J. R. Smith sued the Georgia and Alabama Railwaj for services rendered by him as a physician to one Kelly Hewitt. Upon the trial the court directed a verdict for the defendant, and upon the plaintiff’s motion for a new trial being overruled he excepted. The petition alleged that the services were rendered at the special instance and request of the defendant. The plaintiff proved that he rendered the services, that they were of the value charged, and that the account was due and unpaid. It was admitted that Hewitt’s injuries, in connection with which the services sued for were rendered, were caused by a heavy box falling upon him, while he, as a drayman in the employ of one Mahan, was endeavoring to move it from the defendant’s warehouse to a dray, and that such injuries were not caused by or due to the defendant or any of its employees.

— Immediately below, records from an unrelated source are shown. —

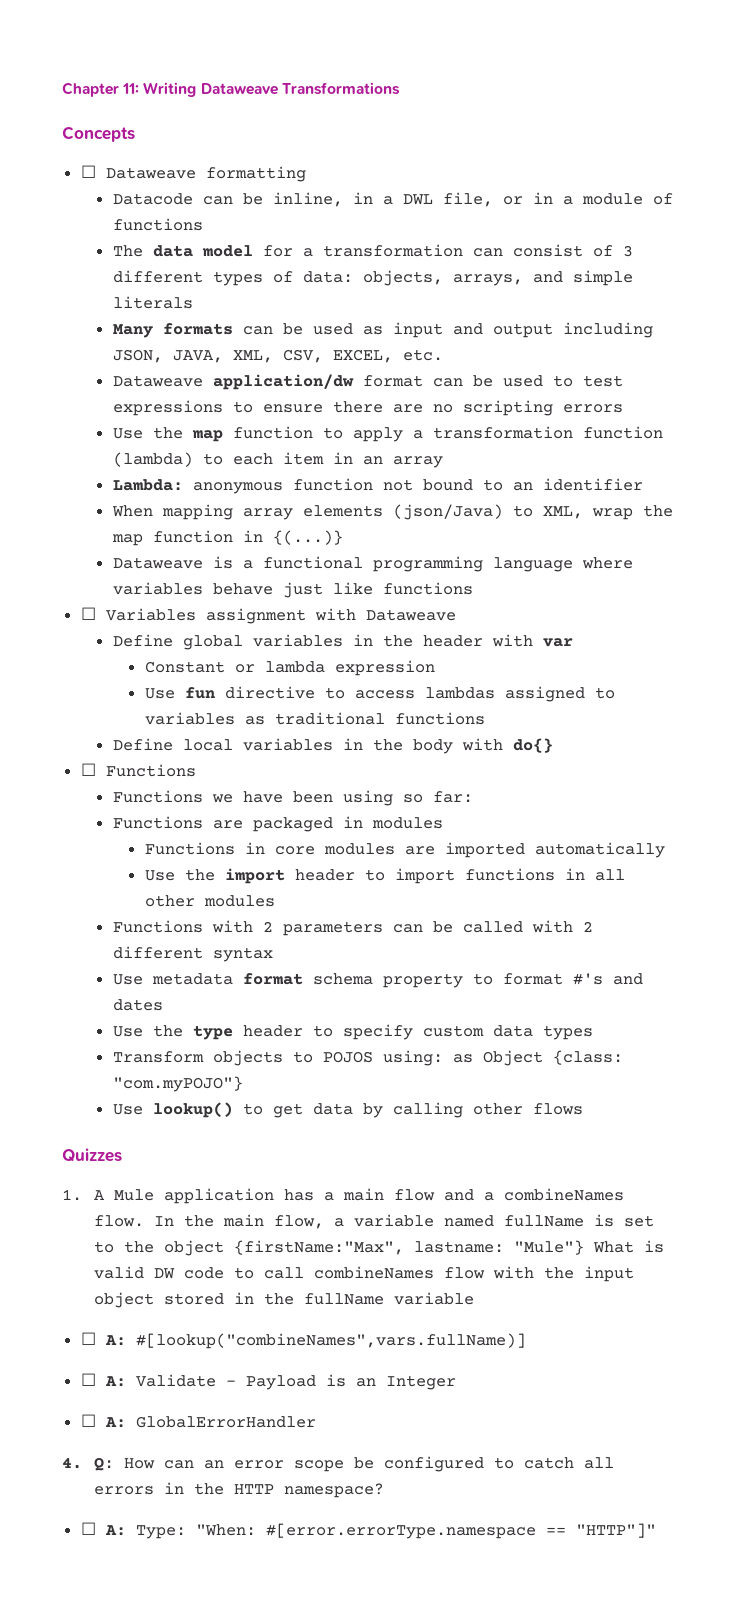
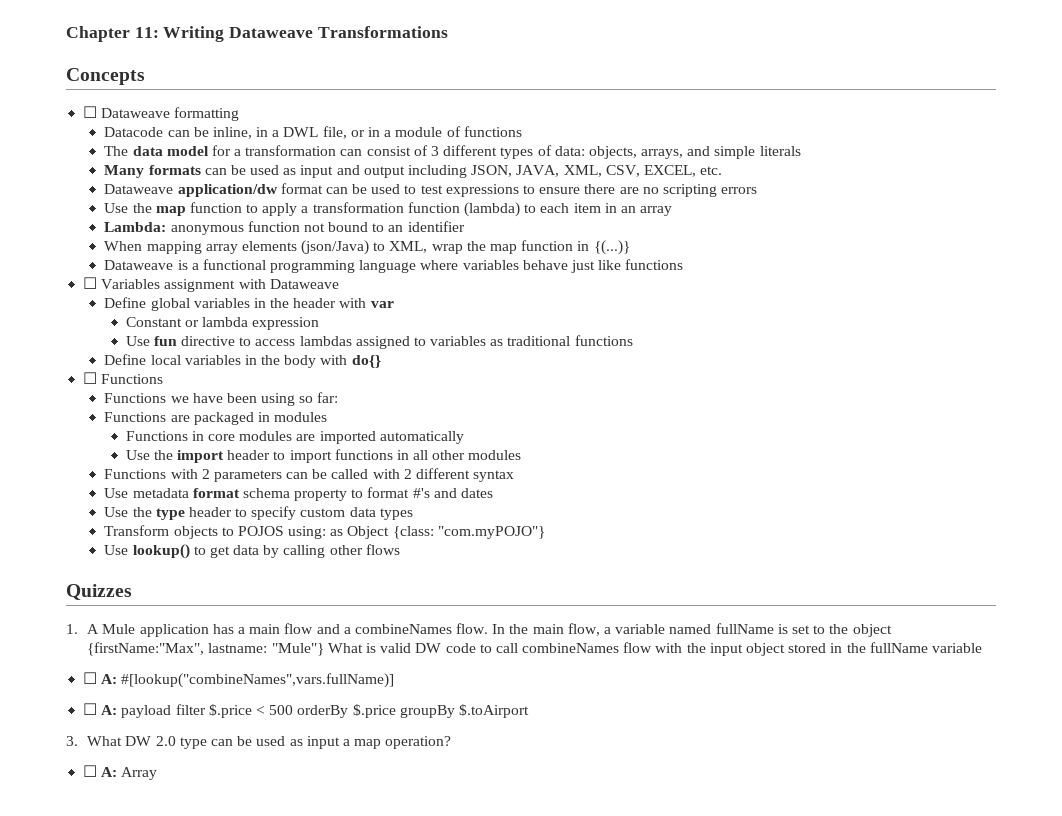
- ☐ A: Validate - Payload is an Integer
- ☐ A: GlobalErrorHandler
- 4. Q: How can an error scope be configured to catch all errors in the HTTP namespace?
- ☐ A: Type: "When: #[error.errorType.namespace == "HTTP"]"
+ ☐ A: payload filter $.price < 500 orderBy $.price groupBy $.toAirport
+ 3. What DW 2.0 type can be used as input a map operation?
+ ☐ A: Array

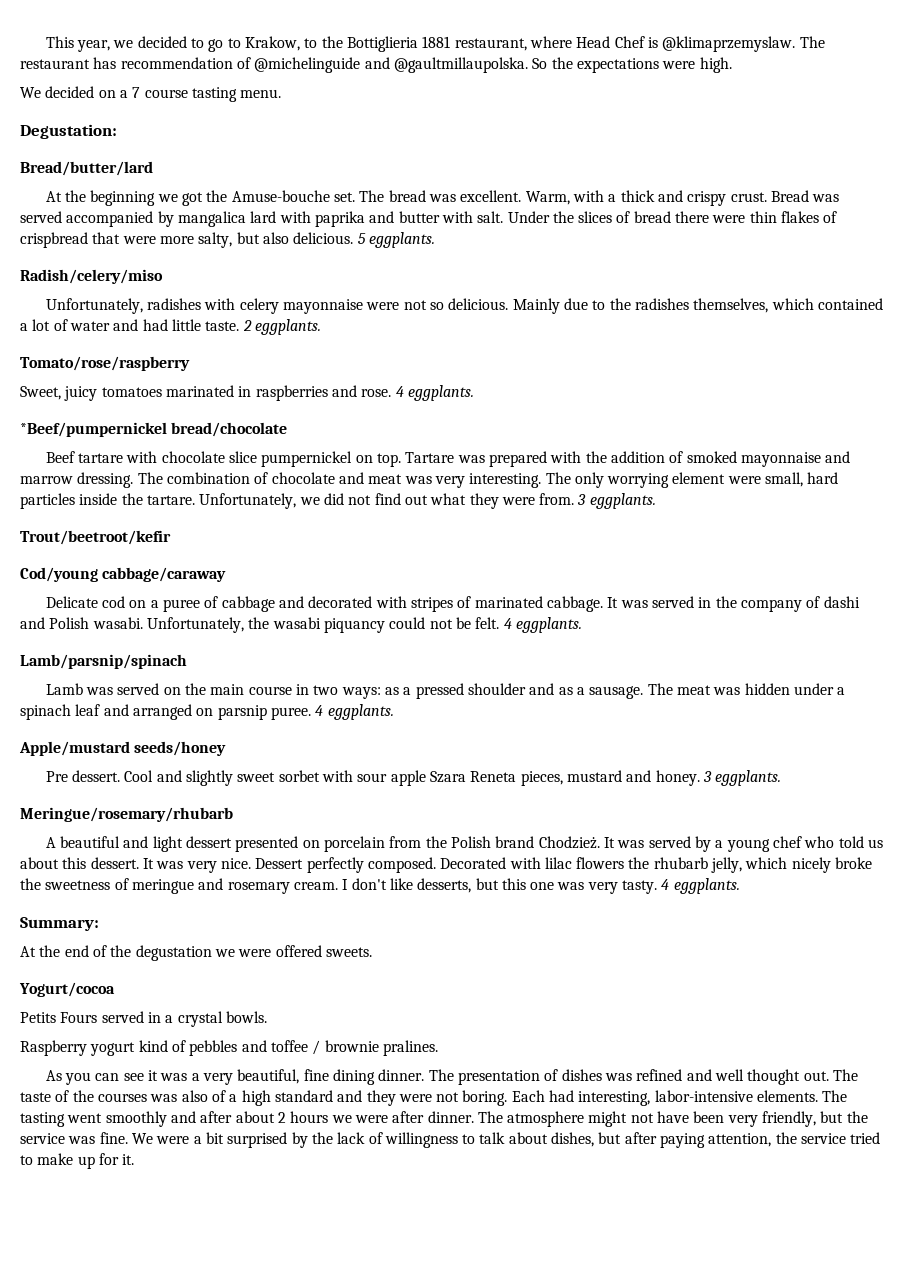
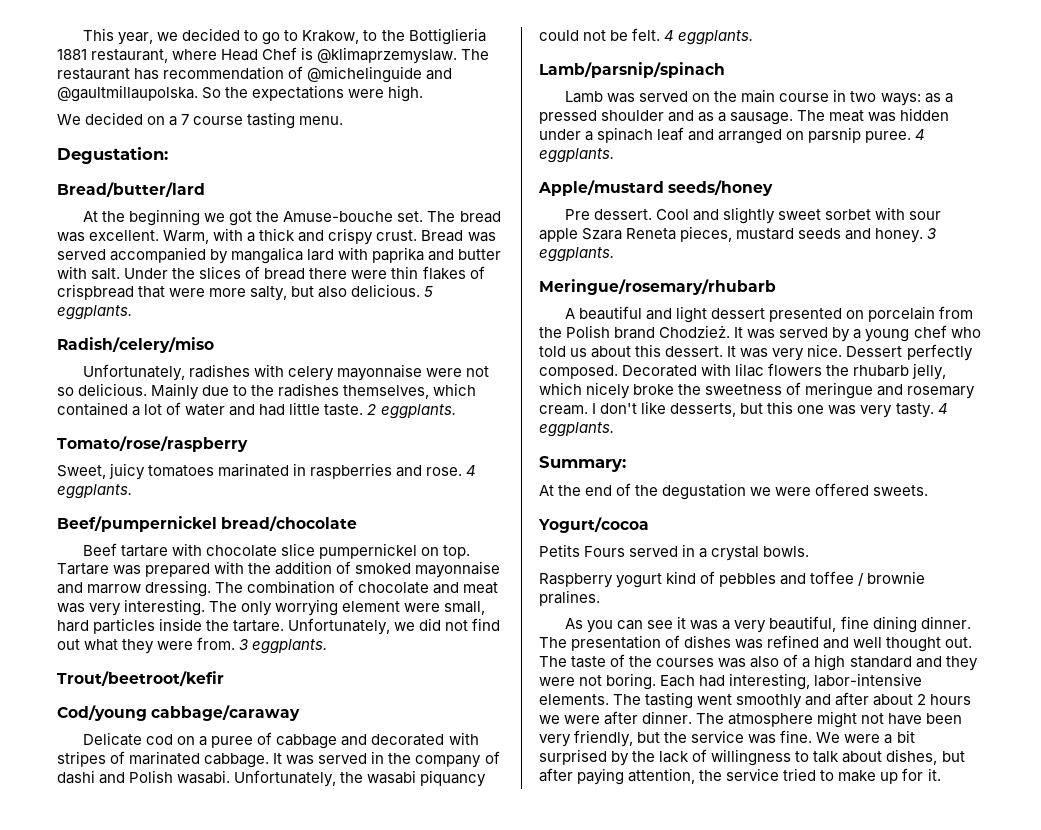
- *Beef/pumpernickel bread/chocolate
+ Beef/pumpernickel bread/chocolate
- Cool and slightly sweet sorbet with sour apple Szara Reneta pieces, mustard and honey.
+ Cool and slightly sweet sorbet with sour apple Szara Reneta pieces, mustard seeds and honey.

The plaintiff testified that a clerk at the defendant’s *626depot in Fitzgerald telephoned him to come to the depot to see a man who had been seriously injured; that he went there and found the injured man to be Kelly Hewitt. Then, without prior reference to his employment by the defendant, save as to the telephone message he received from the clerk at defendant’s depot, the bill of exceptions recites that the plaintiff testified as follows: “ Pursuant to said contract of employment I took charge of said Hewitt and paid him twenty-seven professional visits. . . The said local agents of defendant that employed me for defendant as aforesaid were Harry Blitch and one Algee. . . I thought these said local agents had authority from defendant to employ me; for that the said Blitch, while agent for the defendant at the city of Abbeville, Ga., had previously repeatedly employed me • for the defendant to perform medical services of a similar character, and in every instance the defendant had paid me for the services thus rendered.”
The theory of the plaintiff was, that the defendant was liable to him for professional services rendered by him to Hewitt, because Blitch, a local agent of the defendant at Fitzgerald, had employed plaintiff to perform such services, and he undertook to establish authority on the part of Blitch to employ him for the defendant by showing that Blitch had previously, while local agent for defendant at Abbeville, repeatedly employed him “to perform medical services of a similar character,” and that defendant had, in every such instance, paid - the plaintiff for the services rendered. This evidence was not sufficient to warrant a finding that the defendant held out its local agent, Blitch, as possessing authority to employ for it physicians to attend strangers — -persons to whom the railway company owed no legal duty whatever. While the defendant may have previously paid the plaintiff when employed by Blitch “to perform medical services of a similar character,” it does not appear that Blitch ever previously employed the plaintiff, or any one else, to perform such services to one to whom the defendant owed no duty, or that the defendant had ever, in any way, recognized his authority so to do. Ratification by the defendant could not be implied from its previous acts in paying the plaintiff when employed by Blitch “to perform medical services of a similar character,” when it did not appear that they were performed under substantially similar conditions and circumstances. As the plaintiff wholly failed to show that Blitch had any authority to employ him to per*627form the services for which the suit was brought, a verdict for the defendant was demanded, and the court did not err in directing accordingly. Judgment affirmed.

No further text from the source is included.